Want help without spoilers? Below you’ll find gentle hints first, then stronger clues, and only then the answer—hidden behind a tap-to-reveal box so you can stop scrolling whenever you like. If you’d rather play first, open the official New York Times Wordle page in another tab and come back when you want a nudge.
Today’s puzzle is a classic example of Wordle’s quiet mischief: it’s an everyday word, but it can still feel slippery because the letter pattern invites several “nearly right” options. If you found yourself circling a small group of plausible answers, you were playing it exactly the way most people do—testing one letter change at a time and watching the tiles refuse to settle. The good news is that today’s solution is fair, familiar, and very satisfying once it clicks into place.
Quick refresher for anyone dropping in mid-streak: Wordle gives you six guesses to find a five-letter word. After each guess, tiles change color: green is correct letter and position, yellow is correct letter but wrong position, and gray means that letter is not in today’s answer. Strong starters usually test common consonants and at least two vowels, then you pivot based on what the board tells you. If you’re stuck today, the best move is to think about the sound of the word, not just the spelling.
Hints that won’t spoil the answer
1) Part of speech: Today’s answer works as both a verb and a noun.
2) Meaning (general): As a verb, it describes a particular way of walking or carrying yourself—confident, showy, maybe a little theatrical. As a noun, it can be something that supports or braces a structure.
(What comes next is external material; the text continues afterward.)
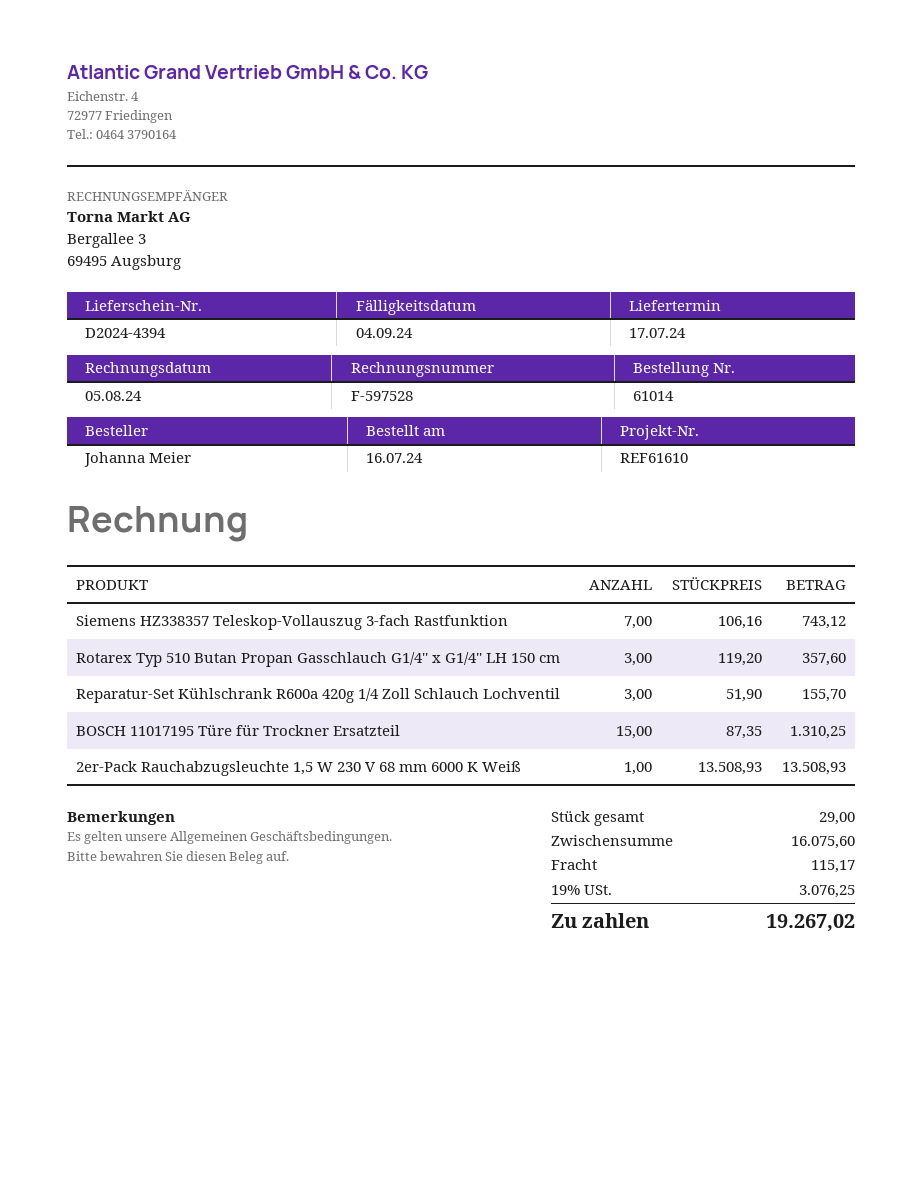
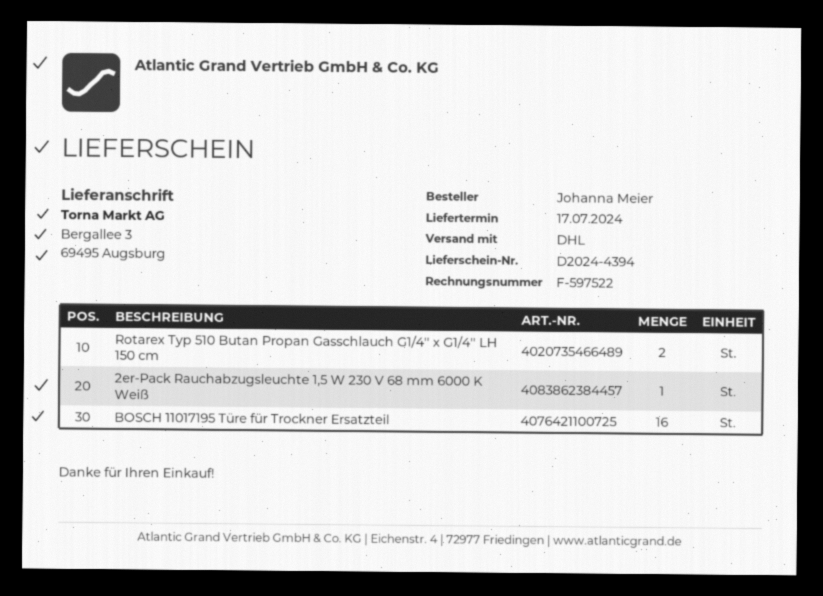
invoice number: F-597528 -> F-597522
Siemens HZ338357 Teleskop-Vollauszug 3-fach Rastfunktion: 7 -> none
Rotarex Typ 510 Butan Propan Gasschlauch G1/4'' x G1/4'' LH 150 cm: 3 -> 2
Reparatur-Set Kühlschrank R600a 420g 1/4 Zoll Schlauch Lochventil: 3 -> none
BOSCH 11017195 Türe für Trockner Ersatzteil: 15 -> 16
3) Sound clue: The vowel sound is straightforward, but the surrounding consonants can be easy to shuffle if you’re guessing quickly.
Stronger clues (still safe)
Starts with: S • Includes the vowel: U
Pattern guidance: It’s five letters, no special characters, and it isn’t a plural form. If you’ve already confirmed S and U, focus on building a strong middle consonant pairing and a crisp ending sound. Many players get close by finding the “feel” of the word first, then letting the tiles confirm where each letter belongs.
- If your board is heavy on gray tiles, consider that U may be the main vowel doing the work today.
- If you’re bouncing between two answers, use a “tester” guess that eliminates multiple remaining consonants at once.
- When you have three greens, don’t rush—one wrong letter in the remaining slots can cost two turns.
Tap to reveal today’s Wordle answer and explanation (January 25, 2026)
Answer: STRUT
What it means: As a verb, to strut is to walk in a proud, stiff, swaggering way—chin up, shoulders back, the whole performance of confidence. Depending on context, it can sound playful (someone “strutting” after a small win) or a little cutting (someone “strutting” as a way of showing off).
The noun meaning: A strut can also be a brace or support used to stabilise a structure. You’ll hear it in everyday engineering language—car suspension struts, framework struts, or any component designed to resist pressure and keep something rigid.
Why it can feel tricky in Wordle: STRUT is common, but its letter “shape” invites near-misses. With S at the front and U in play, many guesses feel plausible, and the tight consonant cluster can be easy to rearrange until the color feedback forces a decision.
If you want a repeatable method for days like this, aim for information-rich guesses. Early on, choose words that test several common consonants and at least two vowels. Once you realise U is likely the key vowel, narrow the net by locking it into a realistic position while also checking a strong ending consonant. And when you’re down to a couple of possibilities, don’t “hope” your way through—use one guess to eliminate as many remaining letters as possible, even if you feel close. That’s how streaks survive the awkward puzzles.